Le martyr du Christ, saint Platon, frère du saint martyr Antioche, vivait dans la ville d'Ancyre de Galatie, aux jours du juge Agrippianus, en présence duquel il confessa avec grande hardiesse le Christ, vrai Dieu. Le juge ordonna à douze hommes de le frapper vigoureusement. Ensuite il l'interrogea de nouveau, le menaçant de nombreuses tortures et lui promettant, par de douces paroles, des présents et des biens, et de lui donner en mariage la fille de son frère. Mais saint Platon considéra tout cela comme vil et de nulle valeur.

Alors on l'étendit sur un lit de bronze enflammé et on le fustigea avec des branches vertes. Lorsqu'on l'eut descendu du lit, son corps brillait comme de la lumière et répandait une odeur suave.
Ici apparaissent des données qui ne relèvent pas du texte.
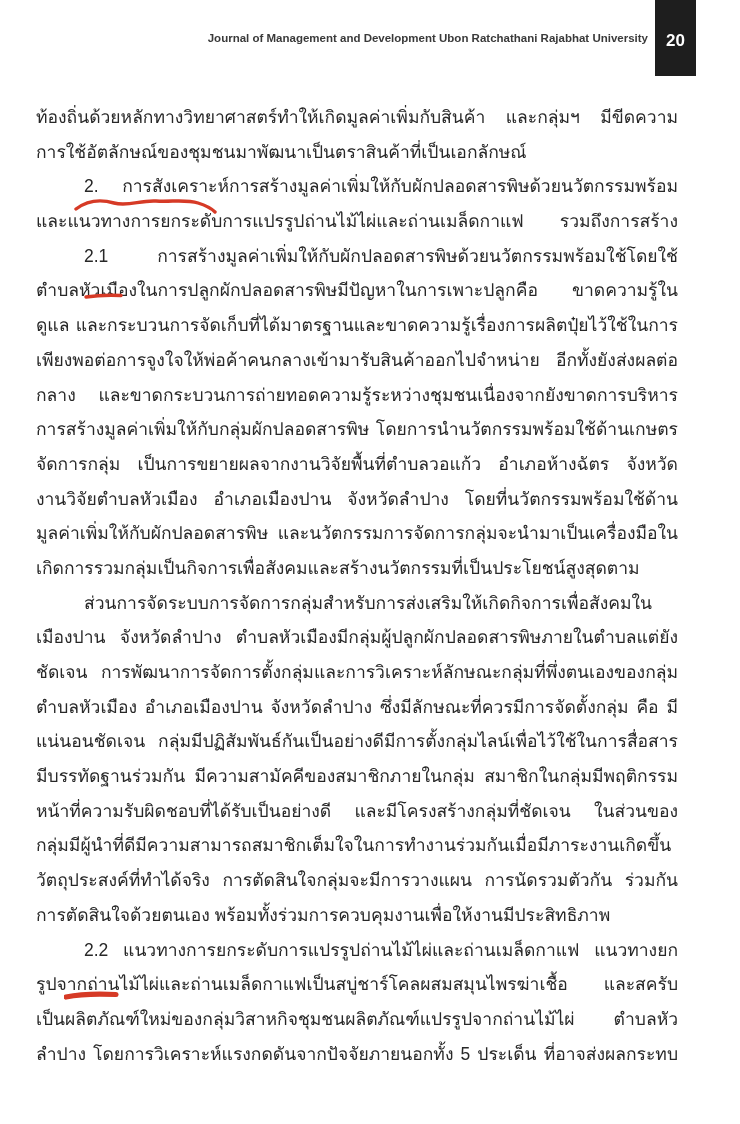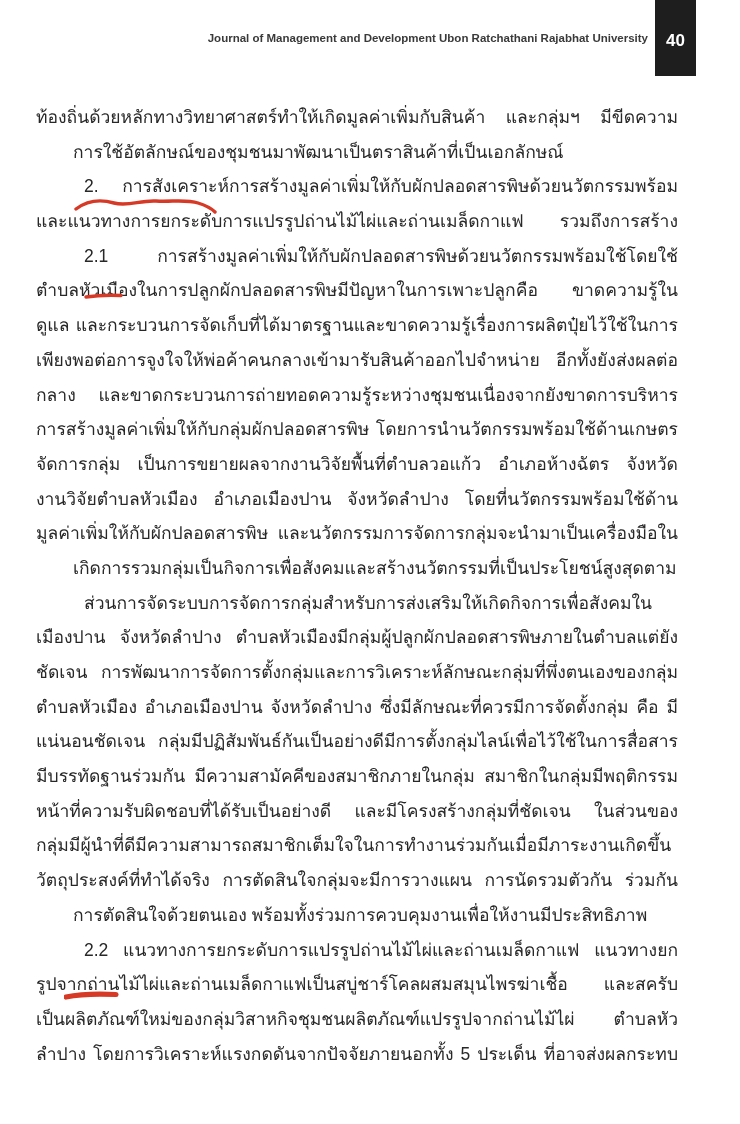--- a/index.html
+++ b/index.html
@@ -60,7 +60,7 @@
   </div>
 
   <div class="page-number-box">
-    <span class="num">40</span>
+    <span class="num">20</span>
   </div>
 
   <div class="body-text" id="body-text">

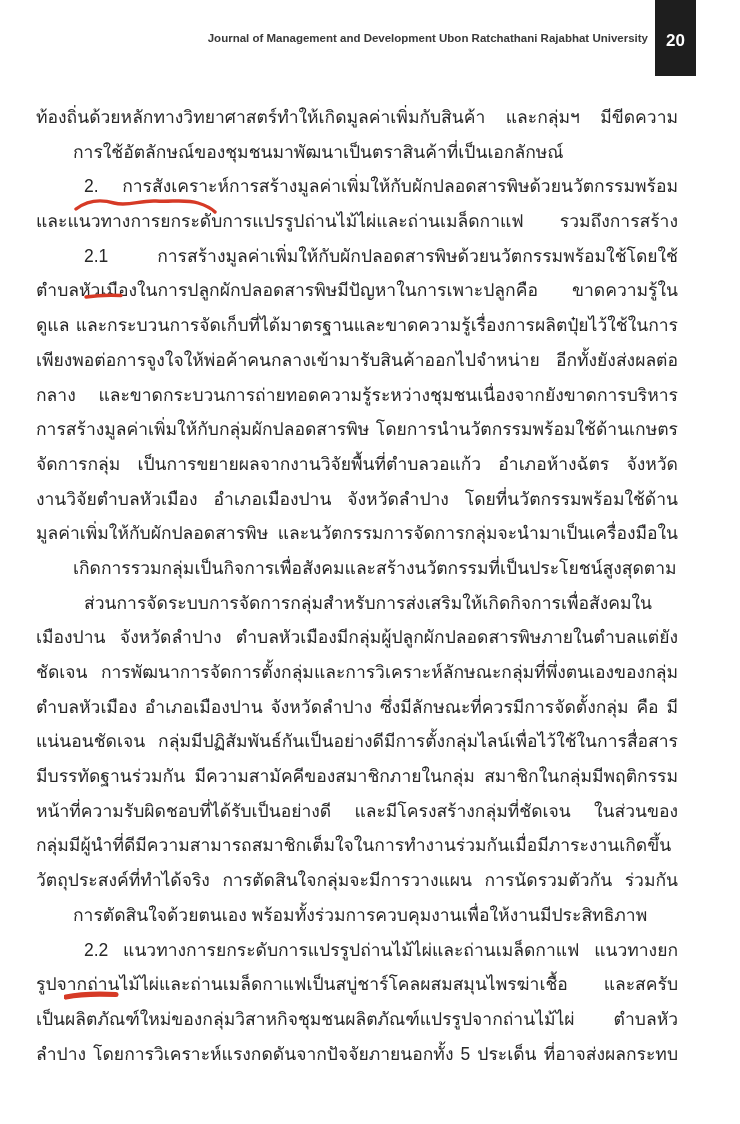--- a/index.html
+++ b/index.html
@@ -40,7 +40,7 @@
     text-align:justify; text-align-last:justify;
     overflow:hidden;
   }
-  .line.last { text-align-last:left;margin-left:37px; }
+  .line.last { text-align-last:left; }
   .line.indent { text-indent:48px; }
   
   .annot { position:absolute; pointer-events:none; }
(Le juge) conseilla de nouveau avec douceur, mais il ne parvint pas à persuader le saint par ses duperies. Alors, fortement irrité, il ordonna de lui brûler, avec des broches rougies, les aisselles et les côtes ; de la fumée lui sortait des narines et des oreilles. Le saint se mit à prier et l'endroit trembla. On lui enleva la peau du dos, et, la saisissant, saint Platon la jeta à la figure du juge, en blâmant ses sentiments inhumains et sa cruauté. On déchiqueta le restant du corps et les mâchoires jusqu'aux os, à tel point qu'il ne lui restait aucune ressemblance d'homme.

Le juge lui dit : " Je croyais que tu aurais été comme ce Platon qui fut l'inventeur de la science philosophique et qui écrivit les statuts des ordres de nos dieux. " Saint Platon lui répondit : " Oui, je suis son homonyme, mais de nom seulement ; je ne suis semblable à ce Platon, ni par l'esprit, ni par les idées. Cette coïncidence de nom ne me nuit d'aucune façon, car je suis supérieur à sa philosophie par la sagesse du Christ. "

On le jeta en prison pendant huit jours, sans le nourrir. D'aucuns lui apportèrent à manger, mais il ne l'accepta point. Il leur dit : " Ce qui vous nourrit, c'est le pain, et moi, c'est la parole de Dieu, qui est la vérité ; la viande vous rassasie, et moi, la prière ; le vin vous égaye, et moi, la foi sainte que je possède. " On lui trancha la tête après qu'il eut prié, le 18 novembre, et il s'en alla glorieusement devant le Christ, où il intercède pour nos personnes.

En ce jour mourut par le glaive le saint martyr du Christ Démétrius d'Apougon, par ordre du juge Publius (Pouplios), aux jours des empereurs Maximien et Maxime.